— Task details —
Copy exactly the lines of the records below, and only those lines, beginning with the line that contains "meetings hosted by" and ending with the line that contains "font-family: none ->".

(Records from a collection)
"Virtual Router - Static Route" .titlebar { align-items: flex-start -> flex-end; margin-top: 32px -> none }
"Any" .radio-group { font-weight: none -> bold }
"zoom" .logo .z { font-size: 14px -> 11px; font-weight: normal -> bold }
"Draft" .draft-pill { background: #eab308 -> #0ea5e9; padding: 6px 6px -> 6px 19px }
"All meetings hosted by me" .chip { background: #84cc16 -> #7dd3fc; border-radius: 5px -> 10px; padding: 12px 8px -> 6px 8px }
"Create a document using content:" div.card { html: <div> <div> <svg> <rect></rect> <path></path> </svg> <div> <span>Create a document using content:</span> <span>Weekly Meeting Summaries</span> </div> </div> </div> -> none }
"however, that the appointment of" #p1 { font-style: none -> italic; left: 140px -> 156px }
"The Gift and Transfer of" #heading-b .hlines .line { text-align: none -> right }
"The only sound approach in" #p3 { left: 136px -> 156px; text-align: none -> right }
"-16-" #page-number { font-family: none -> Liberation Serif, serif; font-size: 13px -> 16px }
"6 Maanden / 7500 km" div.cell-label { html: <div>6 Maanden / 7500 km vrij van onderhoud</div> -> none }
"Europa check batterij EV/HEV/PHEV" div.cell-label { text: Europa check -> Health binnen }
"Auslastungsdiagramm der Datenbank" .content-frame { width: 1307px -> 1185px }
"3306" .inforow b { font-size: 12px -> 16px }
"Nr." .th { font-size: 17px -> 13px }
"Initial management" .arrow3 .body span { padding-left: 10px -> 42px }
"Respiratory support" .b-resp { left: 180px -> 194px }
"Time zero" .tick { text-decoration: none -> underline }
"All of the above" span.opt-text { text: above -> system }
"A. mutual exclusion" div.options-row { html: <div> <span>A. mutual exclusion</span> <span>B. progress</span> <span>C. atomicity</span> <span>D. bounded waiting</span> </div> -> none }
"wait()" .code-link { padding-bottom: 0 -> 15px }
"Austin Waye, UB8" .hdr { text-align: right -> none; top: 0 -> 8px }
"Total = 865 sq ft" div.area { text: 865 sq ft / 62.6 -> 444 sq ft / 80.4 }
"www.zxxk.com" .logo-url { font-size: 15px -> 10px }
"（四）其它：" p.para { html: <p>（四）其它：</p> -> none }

— Exercise response —
"All meetings hosted by me" .chip { background: #84cc16 -> #7dd3fc; border-radius: 5px -> 10px; padding: 12px 8px -> 6px 8px }
"Create a document using content:" div.card { html: <div> <div> <svg> <rect></rect> <path></path> </svg> <div> <span>Create a document using content:</span> <span>Weekly Meeting Summaries</span> </div> </div> </div> -> none }
"however, that the appointment of" #p1 { font-style: none -> italic; left: 140px -> 156px }
"The Gift and Transfer of" #heading-b .hlines .line { text-align: none -> right }
"The only sound approach in" #p3 { left: 136px -> 156px; text-align: none -> right }
"-16-" #page-number { font-family: none -> Liberation Serif, serif; font-size: 13px -> 16px }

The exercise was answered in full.